Eventually, White found “a dilapidated warehouse” on Charles Street in Cambridge for the right price. What the space lacked in beauty it made up for in size, so the founders decided to use an MIT email list to see if other founders would like to join them. Some founders building an app were first to respond. Their first reaction was to ask White and Grama to clean up a bit, and they were politely shown the door.
Without exactly intending to, Grama and White had made their warehouse a builder space. Over the next week, a few more founders came in, including Jason Hanna, the co-founder of building efficiency company Embue; Jeremy Pitts SM ’10, MBA ’10, who was creating more efficient compressor systems for the oil and gas industry as the founder of Oscomp Systems; and Adam Rein MBA ’10 and Ben Glass ’07 SM ’10, whose company Altaeros was building airborne wind turbines. The warehouse looked perfect to them.
“What we all had in common was we just needed a space to prototype and build stuff, where we could spill stuff, make noise, and share tools,” Grama says. “Pretty quickly it became a nice band of startups that appreciated the same thing.”
The winter of 2010-2011 was a freezing one in the warehouse, made worse by icy cement floors, but the founders couldn’t help but notice the benefits of working together. Any time an intern or investor came to see one company, they were introduced to the others. Founders with expertise in areas like grant writing or funding rounds would give lunchtime presentations to help the others.
Rein remembers thinking he was in the perfect environment to succeed despite the sometimes comical dysfunction of the space. One day an official with the United States Agency for International Development (USAID) stopped by to evaluate one of the startups for a grant. The visit went well enough — until she got locked in the bathroom. The founders eventually got her out, but they didn’t think the incident boded for their chances of getting that grant.
When the landlord kicked them out of Charles Street, they found a similar space in South Boston, recruiting friends and employees to help strip wires, scrape walls, and paint over the course of a week. Rein recalls his regular duties included ordering toilet paper for the building.
The space was also twice as large as the one in Cambridge, so as Greentown’s reputation spread throughout 2011, five startups became 15, then 20.
“It really took on a life of its own,” Grama says.
Among the curious MIT students who journeyed to Greentown that year was Reichert. Having worked as a chemist for 10 years in spotless, safety-certified labs before coming to MIT, she was shocked to see the condition of Greentown.
“The first time I walked in I had two gut reactions,” Reichert says. “The first was I felt this amazing energy and passion, and kind of a buzzing. If you walk into Greentown today you still feel those things. The second was, ‘Oh my god, this place is a death trap.’”
After earning her MBA, Reichert initially helped out as a consultant at Greentown. By February of 2013, she joined Greentown to run it full time. It was a critical time for the growing co-op: White and Grama were getting ready to move to India to work on Promethean, and Hanna, who had primarily led Greentown to that point, was expecting the birth of his first child.

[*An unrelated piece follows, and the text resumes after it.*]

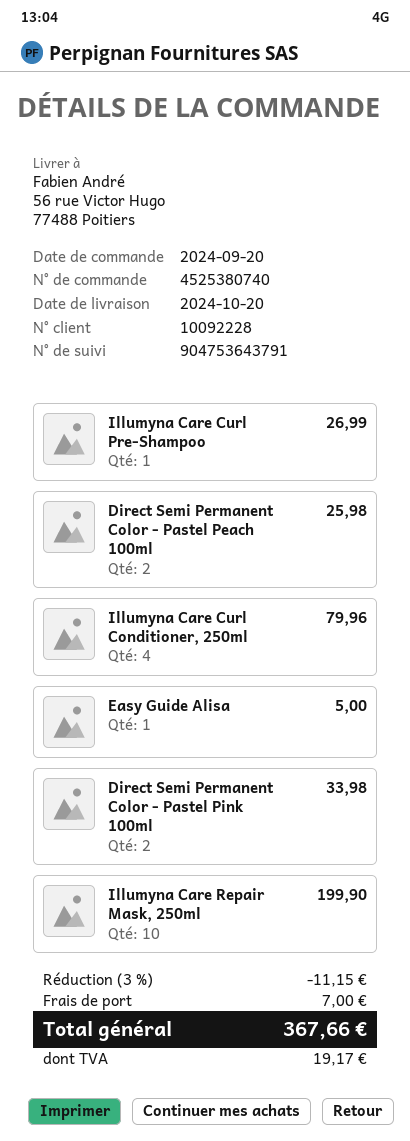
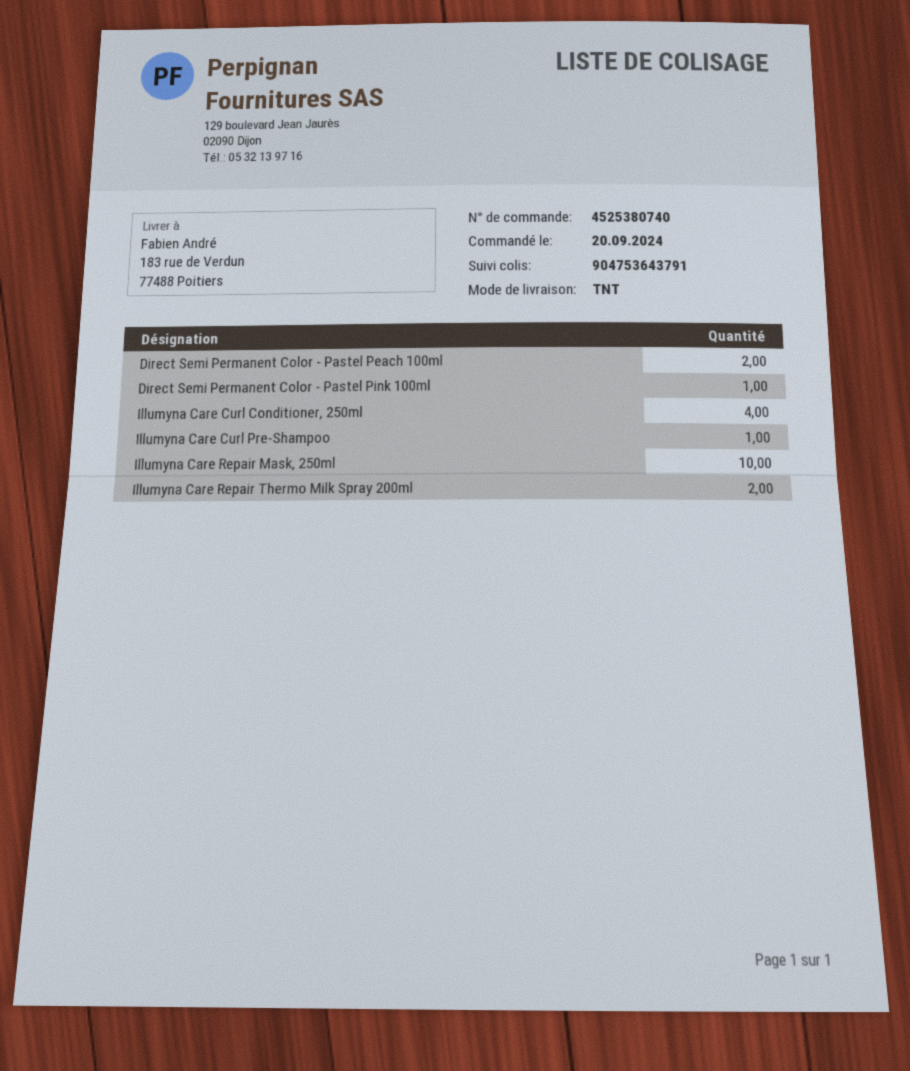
ship to: 56 rue Victor Hugo, 77488 Poitiers -> 183 rue de Verdun, 77488 Poitiers
Easy Guide Alisa: 1 -> none
Direct Semi Permanent Color - Pastel Pink 100ml: 2 -> 1
Illumyna Care Repair Thermo Milk Spray 200ml: none -> 2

At the same time, real estate prices in South Boston were skyrocketing, and Greentown was again being forced to move.
Reichert, who worked as CEO without a salary for more than a year, remembers those first six months on the job as the most stressful of her life. With no money to put toward a new space, she was able to partner with the City of Somerville to secure some funding and find a new location. Reichert signed a construction contract to renovate the Somerville space before she knew where the money would come from, and began lobbying state and corporate officials for sponsorships.
She still remembers the day Greentown was to be evicted from South Boston, with everyone scrambling to clean out the cluttered warehouse and a few determined founders running one last experiment until 7 p.m. before throwing the last of the equipment in a U-Haul truck and beginning the next phase of Greentown’s journey.
Growing up
Within 15 months of the move to Somerville, Greentown’s 40,000 square feet were completely filled and Reichert began the process of expanding the headquarters.
Today, Greentown’s three buildings make up more than 100,000 square feet of prototyping, office, and event space and feature a wet lab, electronics lab, and machine shop.
Since its inception, Greentown has supported more than 200 startups that have created around 2,800 jobs, many in the Boston area.
The original founders still serve on Greentown’s board of directors, ensuring every dollar Greentown makes goes toward supporting startups.
Of the founding companies, only Promethean and Altaeros are still housed in Greentown, although they’re all still operating in some form.
“We probably should’ve moved out, but it’s important to work in a place you really enjoy,” Rein says of Altaeros.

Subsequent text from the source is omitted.